Die Emotionalität für den Campus in Eimsbüttel habe ich als eher rational denkender Mensch unterschätzt. Diese wichtige Erkenntnis werde ich berücksichtigen. Aber: Eine Entscheidung wird nicht alle Menschen befriedigen. Gegenwind gehört zu politischen Entscheidungen dazu.

Abendblatt:

Mal anders herum: Wer würde Ihnen zu einem Uni-Umzug gratulieren?

Gundelach:

Es gibt in der Stadt durchaus Befürworter für einen Umzug. Die artikulieren sich aber längst nicht so deutlich wie die Kritiker. So entsteht der Eindruck, dass im Mittelpunkt der Diskussion die Interessen des Stadtteils Eimsbüttel stehen, nicht aber die Zukunft der Stadt als Wissenschaftsmetropole. Klar ist für mich aber: Neben dem Handel braucht Hamburg ein weiteres Standbein. Dafür kommt die Wissenschaft eindeutig infrage. Ich kann mir sehr gut vorstellen, dass zum Beispiel die Naturwissenschaftler der Uni Hamburg enger mit der TU Hamburg-Harburg zusammenarbeiten. Zudem wird außerhalb Hamburgs mit großem Interesse verfolgt, dass die Stadt bereit ist, eine größere Summe für ihre Hochschulen auszugeben - unabhängig vom Standort.

Abendblatt:

Das heißt?

Gundelach:

Wir sind auch für größere Forschungsgesellschaften interessant.

Abendblatt:

Wie würde ein Neubau der Uni überhaupt bezahlt werden?

Gundelach:

Wir wollen ein Sondervermögen Hochschulen errichten, vergleichbar dem Sondervermögen Schule. Als Finanzierungsinstrument kommen am ehesten Kommunalkredite in Betracht, da diese in der Regel am günstigsten sind.

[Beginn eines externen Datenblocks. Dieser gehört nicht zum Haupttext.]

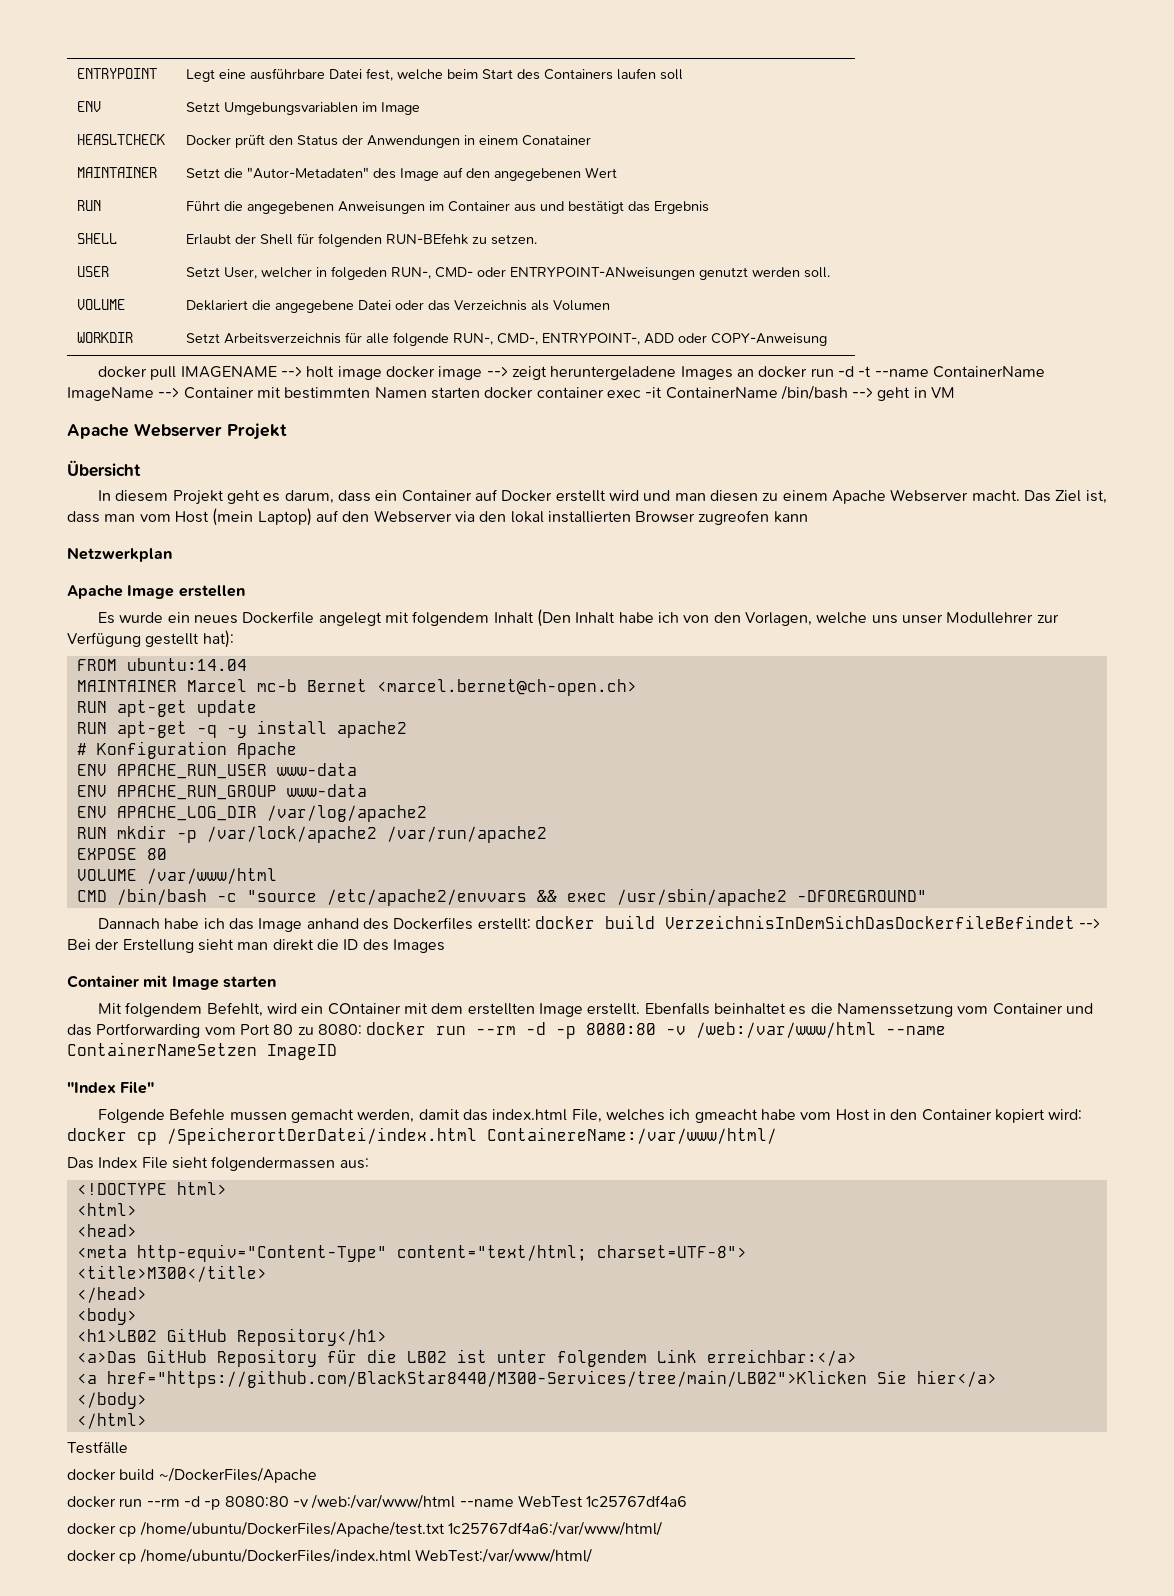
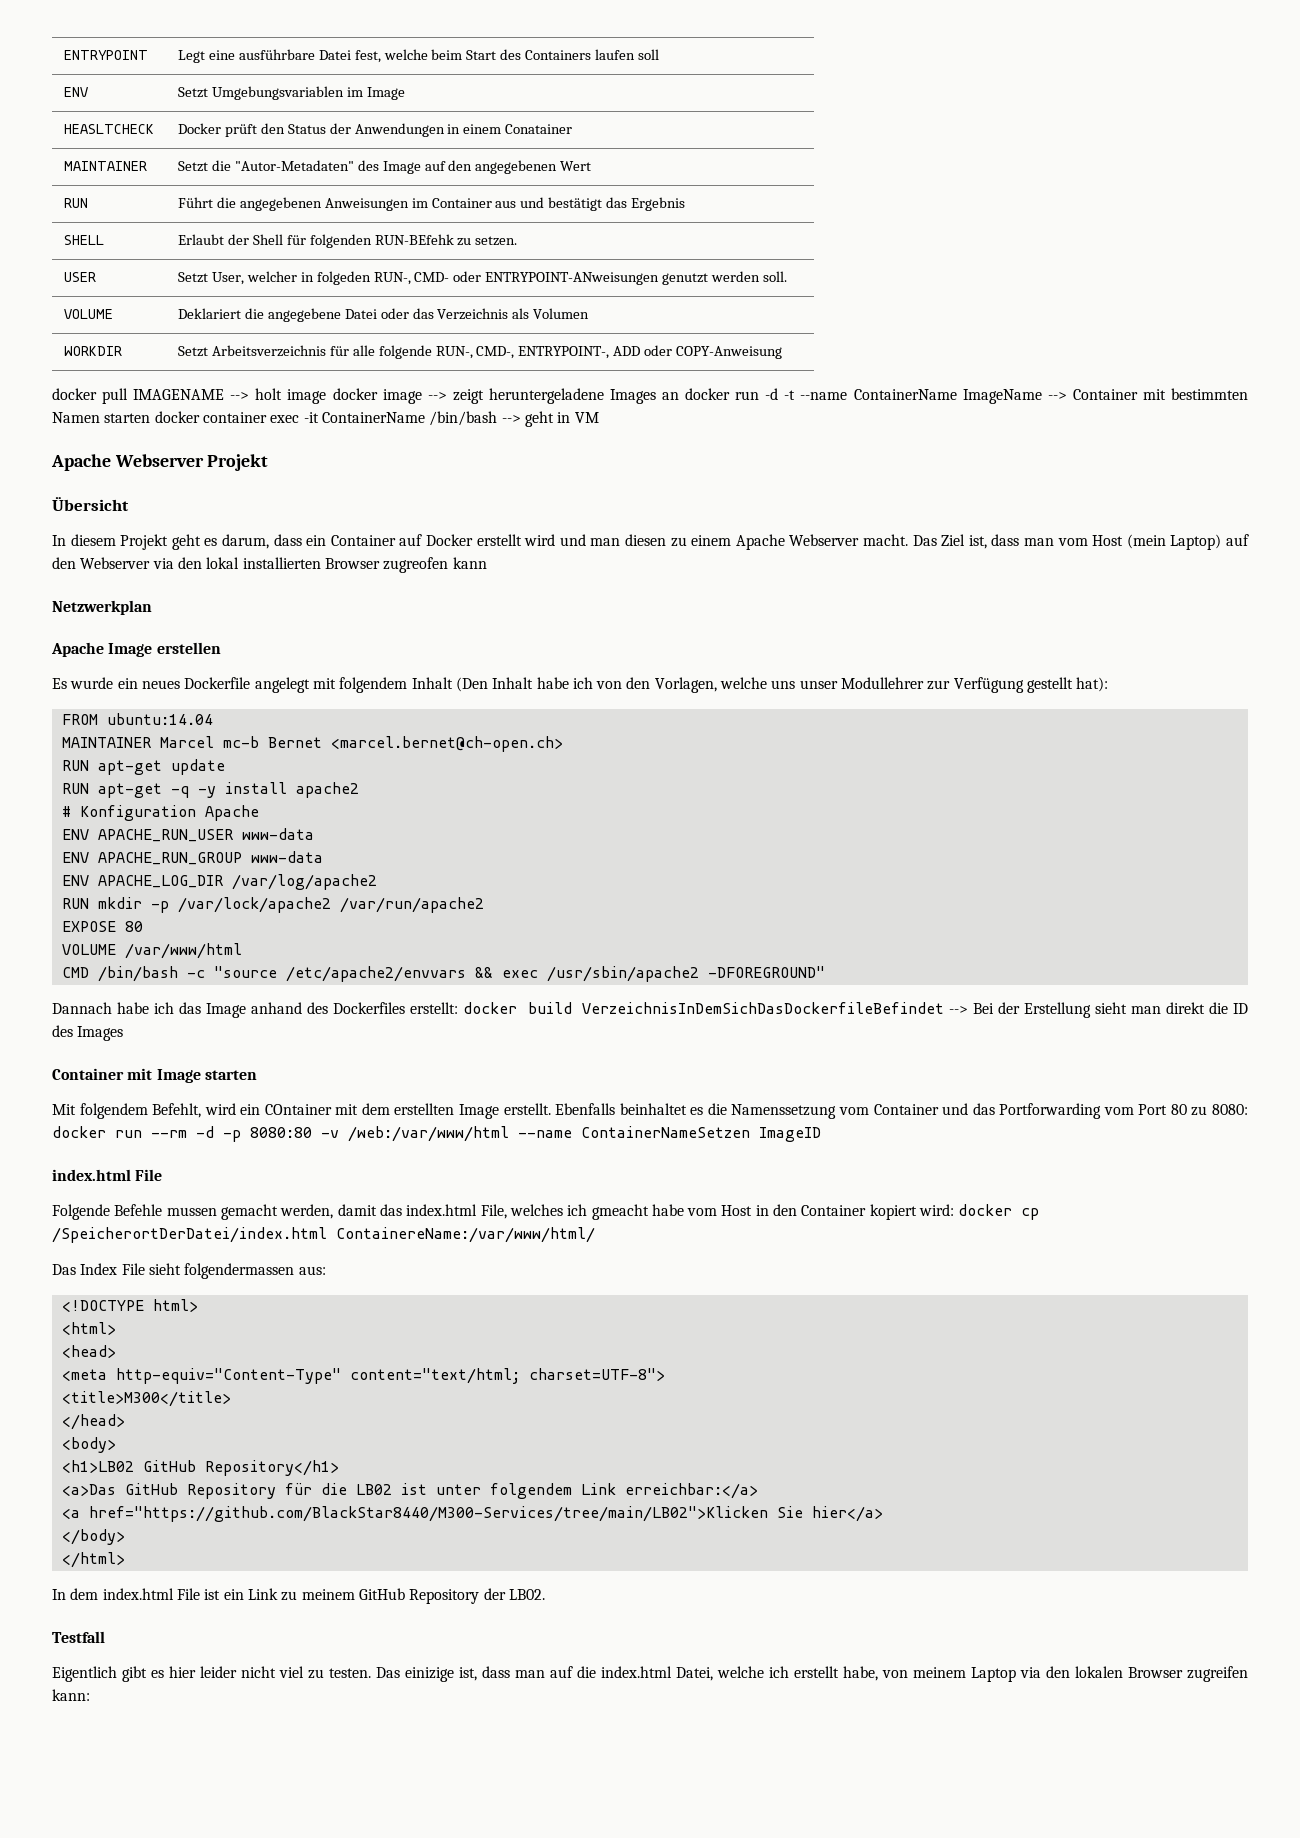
[67,1081,155,1094] "Index File" -> [52,1169,163,1181] index.html File
[67,1441,128,1454] [67,1467,317,1483] [67,1494,688,1510] [67,1521,662,1537] [67,1548,592,1564] Testfälle // docker build ~/DockerFiles/Apache // docker run --rm -d -p 8080:80 -v /web:/var/www/html --name WebTest 1c25767df4a6 // docker cp /home/ubuntu/DockerFiles/Apache/test.txt 1c25767df4a6:/var/www/html/ // docker cp /home/ubuntu/DockerFiles/index.html WebTest:/var/www/html/ -> [52,1588,545,1604] [52,1631,105,1643] [52,1666,1248,1682] [52,1689,90,1701] In dem index.html File ist ein Link zu meinem GitHub Repository der LB02. // Testfall // Eigentlich gibt es hier leider nicht viel zu testen. Das einizige ist, dass man auf die index.html Datei, welche ich erstellt habe, von meinem Laptop via den lokalen Browser zugreifen kann:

Im Einzelfall schließe ich aber auch eine anteilige Finanzierung durch Private nicht aus.

Abendblatt:

Der Oberbaudirektor spricht von einer Anfangsinvestition in Höhe von 500 Millionen Euro.

Gundelach:

Dies ist eine gegriffene Summe, die in den weiteren Planungen noch belegt werden muss.

Abendblatt:

Sie haben Dieter Lenzen als neuen Uni-Präsidenten gewonnen. Fehlt zur Aufbruchstimmung nicht nur noch ein neuer Standort?

Gundelach:

Der zukünftige Präsident und ich sind uns einig: Wichtig ist eine gute Ausstattung für die Wissenschaft. Außerdem muss in einem Antrag für die Exzellenzinitiative erkennbar sein, dass entsprechende Räumlichkeiten vorhanden sind. Der Ort ist absolut zweitrangig.